[Data items]
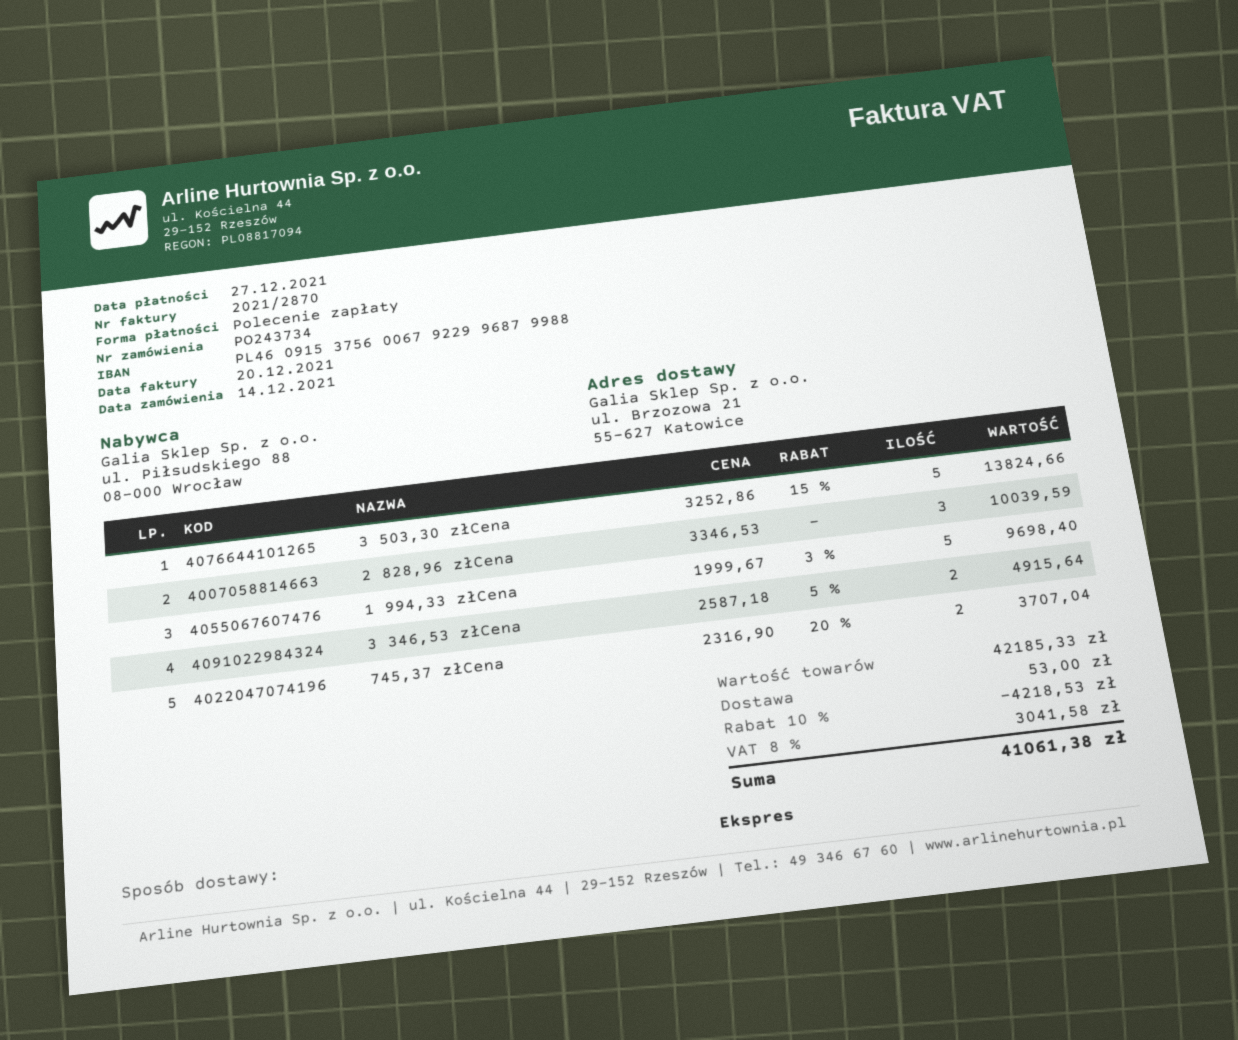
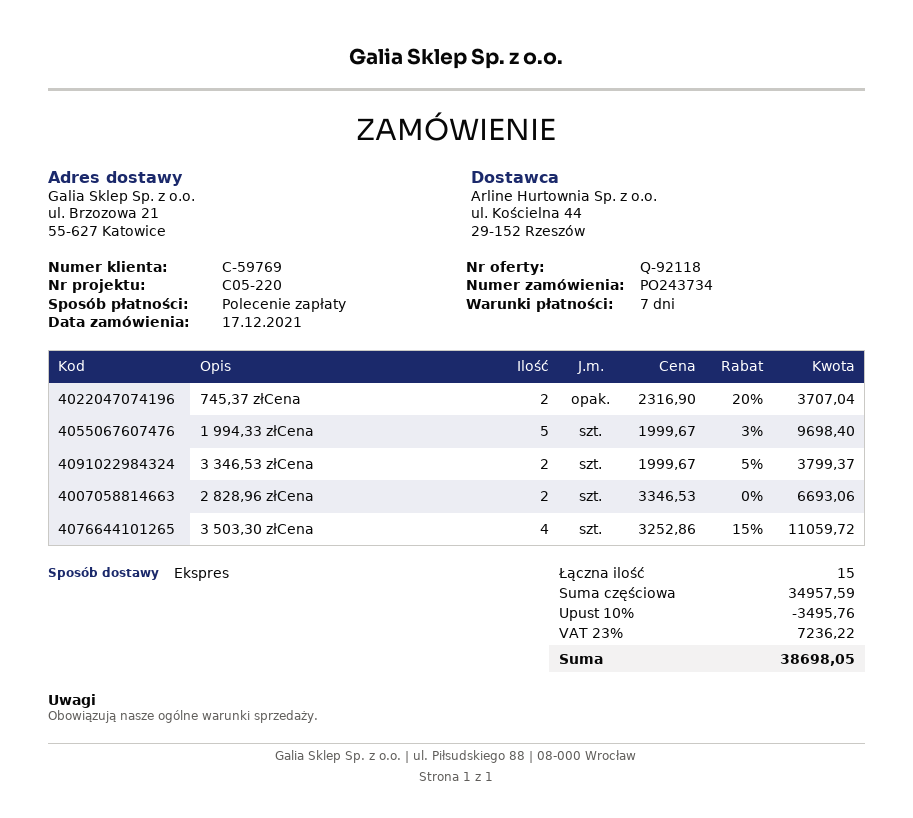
order date: 2021-12-14 -> 2021-12-17
3 503,30 złCena: 5 x 3252.86 - 15% = 13824.66 -> 4 x 3252.86 - 15% = 11059.72
2 828,96 złCena: 3 x 3346.53 = 10039.59 -> 2 x 3346.53 = 6693.06
3 346,53 złCena: 2 x 2587.18 - 5% = 4915.64 -> 2 x 1999.67 - 5% = 3799.37
subtotal: 42185.33 -> 34957.59
discount: 10% = 4218.53 -> 10% = 3495.76
shipping: 53.00 -> none
tax: 8% = 3041.58 -> 23% = 7236.22
total: 41061.38 -> 38698.05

• **What is expected**
What is needed is a word-for-word copy of the data, minus its pictures.

• **Result**
order date: 2021-12-14 -> 2021-12-17
3 503,30 złCena: 5 x 3252.86 - 15% = 13824.66 -> 4 x 3252.86 - 15% = 11059.72
2 828,96 złCena: 3 x 3346.53 = 10039.59 -> 2 x 3346.53 = 6693.06
3 346,53 złCena: 2 x 2587.18 - 5% = 4915.64 -> 2 x 1999.67 - 5% = 3799.37
subtotal: 42185.33 -> 34957.59
discount: 10% = 4218.53 -> 10% = 3495.76
shipping: 53.00 -> none
tax: 8% = 3041.58 -> 23% = 7236.22
total: 41061.38 -> 38698.05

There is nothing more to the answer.